Closed ronghongbo closed 2 months ago
It's not correct to say that inverse_throughput_cycles
refers to CPI. It refers to the number of cycles needed per block execution (reciprocal of throughput), where the block is measured in steady state. I think the BHive/UICA papers have the exact formula (essentially doing two measurements, one twice as long as the other, and then finding the difference to remove startup effects).
The definition in the code could probably use a bit of improving though.
Not sure what prefix_inverse_throughput_cycles
is used for. I believe it is referring to a previous block. @ondrasej will have more context on that. To me it kind of seems like support for an experiment at some point that didn't end up panning out (it doesn't show up in any of the importers), but I could be wrong there.
I see. Thanks, Aiden!
I'm sorry for the late response.
I do not understand the description of prefix_inverse_throughput_cycles in throughput.py: "The number of cycles of inverse throughput of the prefixes of the basic block.". There can be prefixes like REP for instructions, but what are the prefixes of a basic block?
The basic block prefixes have nothing to do with instruction prefixes (REP
, LOCK
, ...). At one point, we tested the idea that the models would be easier to train if we had per-instruction contributions for each basic block, and we could use them all at the same time during the training process. So, instead of measuring only
lea eax, [rdi-1]
imul eax, edi
shr eax
and training on the block as a whole, we'd measure also
lea eax, [rdi-1]
imul eax, edi
and
lea eax, [rdi-1]
and take the increment from N instructions to N+1 as the inverse throughput contributed by the one additional instruction. We'd then train the model to predict the inverse throughput as a sum of these increments.
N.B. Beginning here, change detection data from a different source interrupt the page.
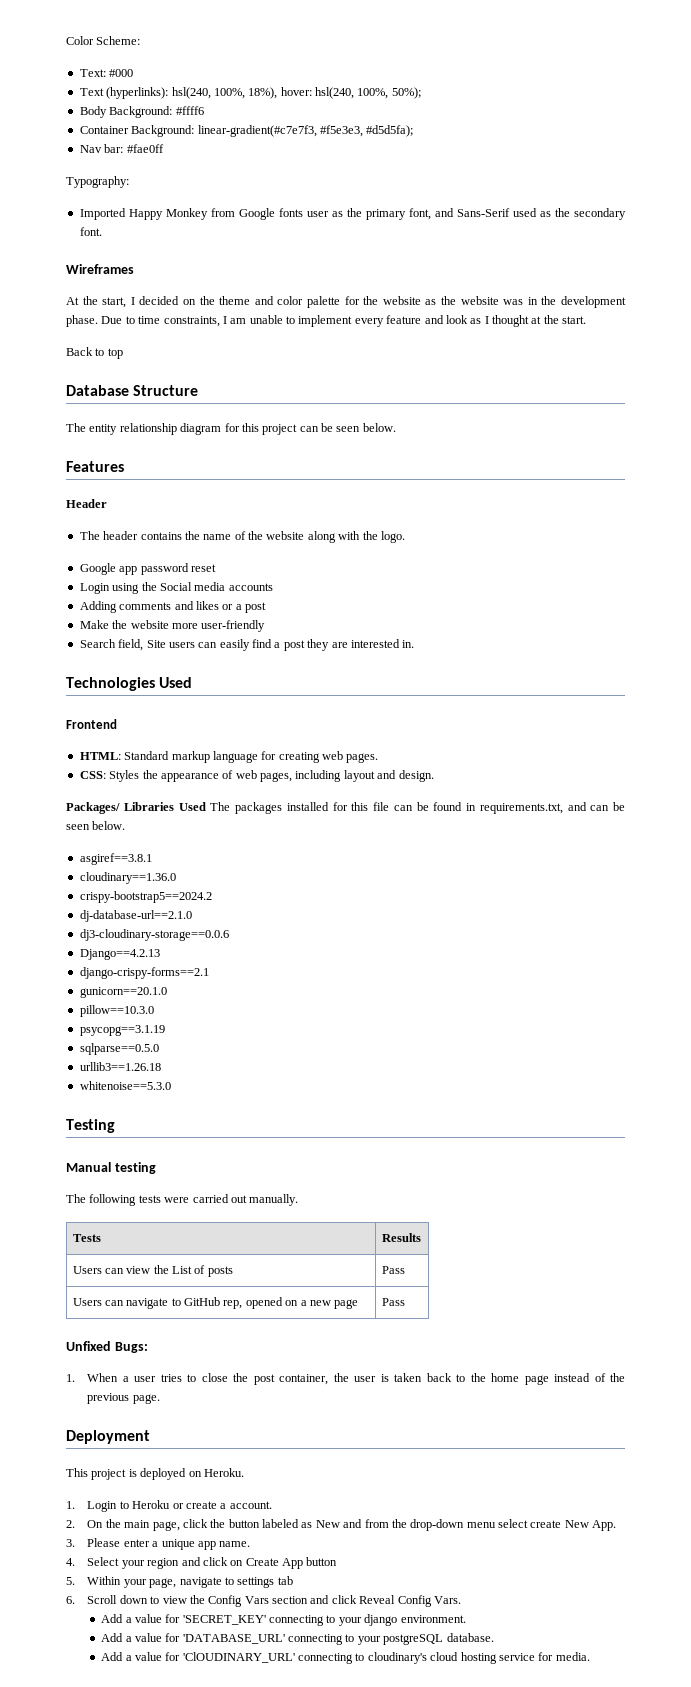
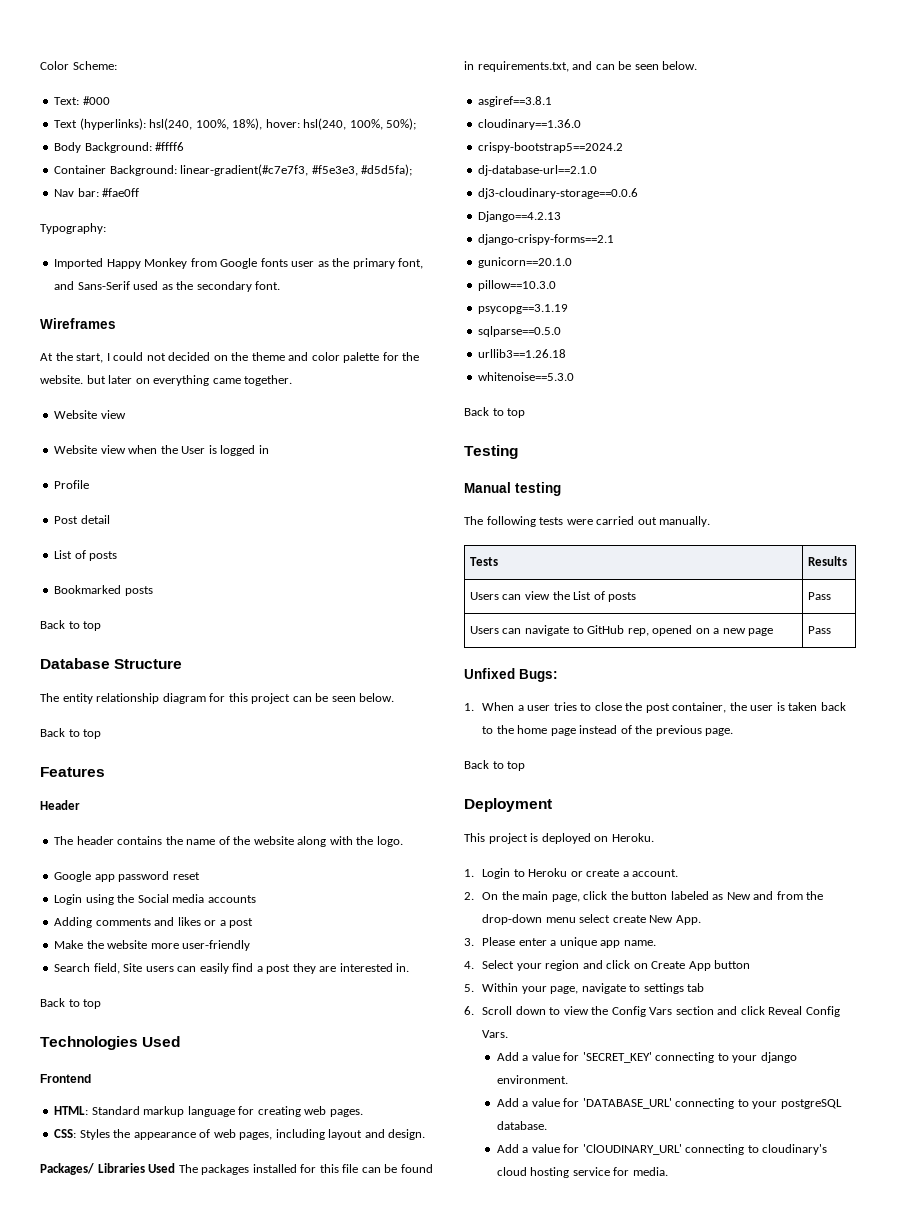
- At the start, I decided on the theme and color palette for the website as the website was in the development phase. Due to time constraints, I am unable to implement every feature and look as I thought at the start.
+ At the start, I could not decided on the theme and color palette for the website. but later on everything came together.
+ Website view
+ Website view when the User is logged in
+ Profile
+ Post detail
+ List of posts
+ Bookmarked posts
  The entity relationship diagram for this project can be seen below.
+ Back to top
  Search field, Site users can easily find a post they are interested in.
+ Back to top
  whitenoise==5.3.0
+ Back to top
  1. When a user tries to close the post container, the user is taken back to the home page instead of the previous page.
+ Back to top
This was more interesting for the LSTM-based (Ithemal-like) models, because in theory it could allow them to generalize to much longer sequences of instructions than can handle now. But in the end, it didn't bring the expected improvements, and in practice, models trained only with the sum performed just as well, but they were faster to train. But we didn't remove the code, and it's still there for people to experiment with.
For the graph models (GRANITE), this approach (compute per-instruction increments, and train them only with the sum) proved to work the best as well.
Btw. I've opened the discussion section here in the repository. Feel free to use it for any other questions.
Yes, this makes a lot of sense. Computing the delta contribution of each instruction should be able to enable longer sequences and more precise prediction. I guess this might be applied to identify performance bottlenecks, e.g. build a critical path.
Hello, is it accurate to say that inverse_throughput_cycles refers to CPI (cycles per instruction)?
I do not understand the description of prefix_inverse_throughput_cycles in throughput.py: "The number of cycles of inverse throughput of the prefixes of the basic block.". There can be prefixes like REP for instructions, but what are the prefixes of a basic block?
Thanks! Hongbo